Abstract:
A method of manufacturing granular solid catalyst, comprising the process of mixing more than 1 mole of olefin and 1.0 - 1.2 mole of ketone having 4 or more carbon atoms relative to 1 mole of aluminum halide and effecting reaction at a temperature of more than 60°C.

Description:
BACKGROUND OF THE INVENTION 
     a. Field of the Invention 
     The present invention relates to a method of manufacturing a granular solid catalyst useful for polymerizing olefin and like purposes. 
     B. Description of the Prior Art 
     The art of utilizing Lewis acids like aluminum chloride for polymerizing olefins has been known for a long time, but inasmuch as such conventional catalysts are soluble in olefins, they are hard to separate after termination of the reaction, and in the present circumstances, they must be removed through decomposition by the use of aqueous alkali, aqueous ammonia, adsorbent and the like. Accordingly, these catalysts are difficult to reuse and unfit for use in reactions effected by employing a fixed bed or a fluid bed. 
     With a view to overcoming such defects, there have been made various studies on complex catalysts consisting of aluminum chloride and polar organic compounds: for instance, Japanese Patent Publication No. 3840/1969 has disclosed the method of polymerizing olefin by the use of a catalyst prepared by dissolving excess aluminum chloride in a complex consisting of aluminum chloride and ethyl acetate at the ratio of 1:1, which renders it easy to separate the catalyst, and U.S. Pat. No. 2,697,694 has proposed a catalyst prepared by dissolving excess aluminum chloride in a complex consisting of aluminum chloride and acetone at the ratio of 1:1, said catalyst being reported to have the same effect as that in the preceding catalyst. 
     However, these complexes have no more than the function as a solvent to dissolve aluminum chloride, and the polymerization reaction per se is effected by virtue of the excess dissolved aluminum chloride, so that, upon completion of the reaction, the same treatment as in the case of the ordinary catalysts consisting exclusively of aluminum chloride is required. Further, in the case where these complexes are to be used repeatedly, it is necessary to effect the next reaction by replenishing the aluminum chloride consumed in the previous reaction. 

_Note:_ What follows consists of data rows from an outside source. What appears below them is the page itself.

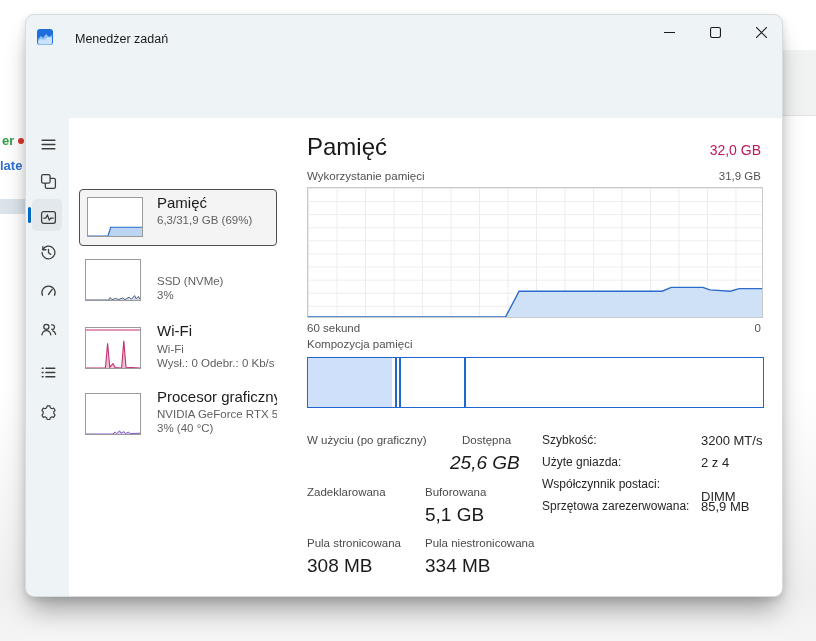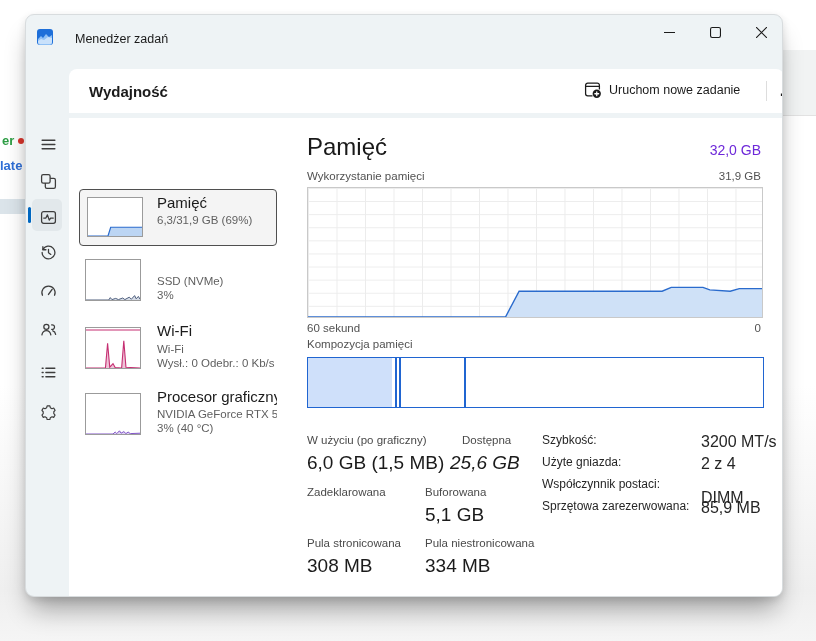"Wydajność" div.card { html: <div> <span>Wydajność</span> <div> <svg> <path></path> <path></path> <circle></circle> <path></path> </svg> <span>Uruchom nowe zadanie</span> </div> <div></div> <div> <span>…</span> </div> </div> -> none }
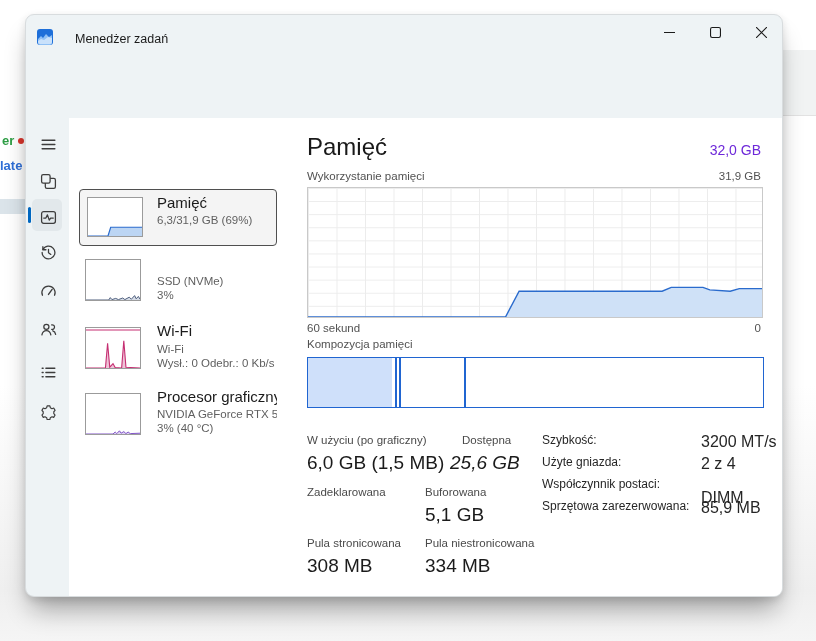"32,0 GB" .main-total { color: #6d28d9 -> #be185d }
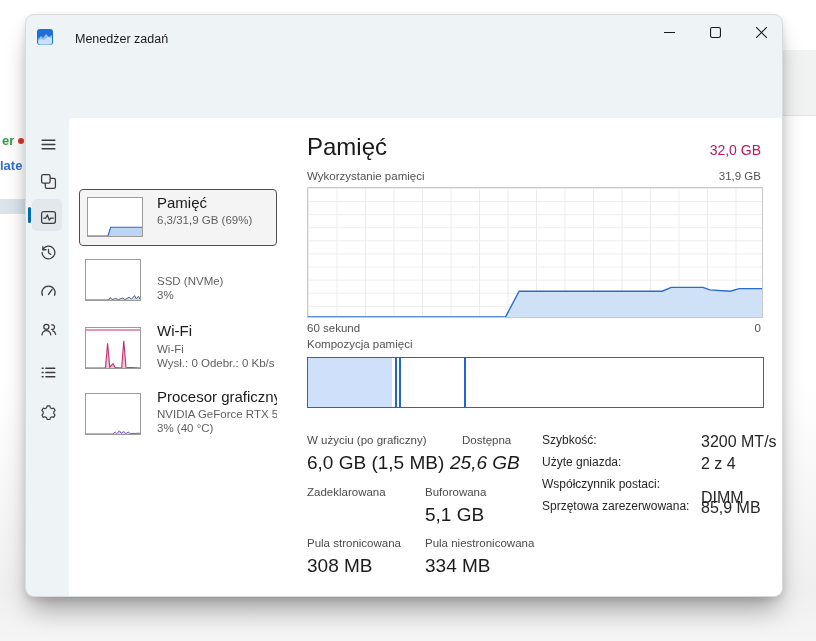"3200 MT/s" .det-value { font-size: 16px -> 13px }
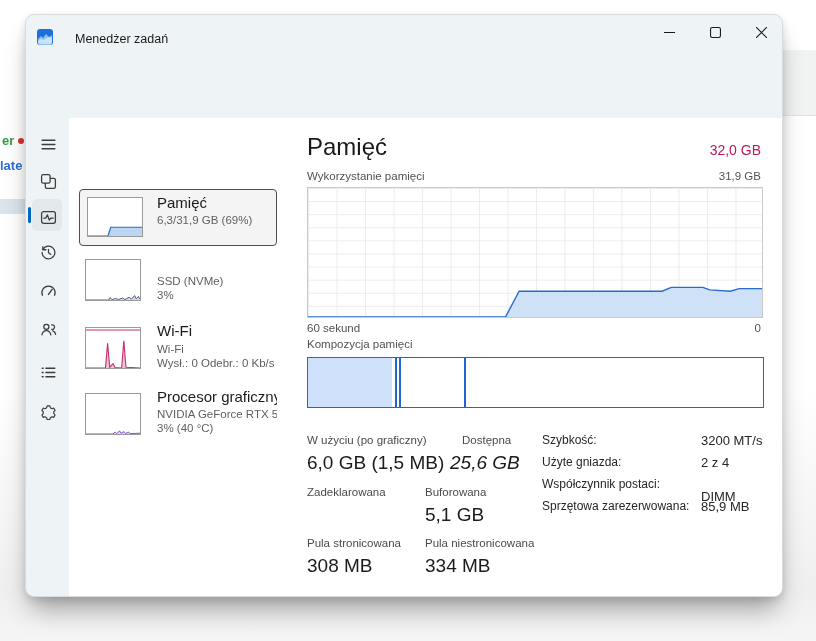"6,0 GB (1,5 MB)" div.abs { html: <div>6,0 GB (1,5 MB)</div> -> none }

     Therefore, the known methods employing these complexes are no more than a method wherein a solvent to dissolve aluminum chloride is being circulated, and the catalyst not only becomes unfit for reuse as it is after it is once used, but also is inapplicable to a continuous reaction employing a fixed bed or a fluid bed. 
     SUMMARY OF THE INVENTION 
     The present invention is to provide a method of manufacturing a granular solid catalyst, which catalyst can be repeatedly used for effecting reactions such as polymerization of olefins and the like and is suitable for use in the continuous reaction employing the fixed bed or the fluid bed. And, the present invention is characterized by the process of mixing more than 1 mole of olefin and 1.0 - 1.2 mole of ketone having 4 or more carbon atoms relative to 1 mole of aluminum halide and effecting reaction at a temperature of more than 60° C. 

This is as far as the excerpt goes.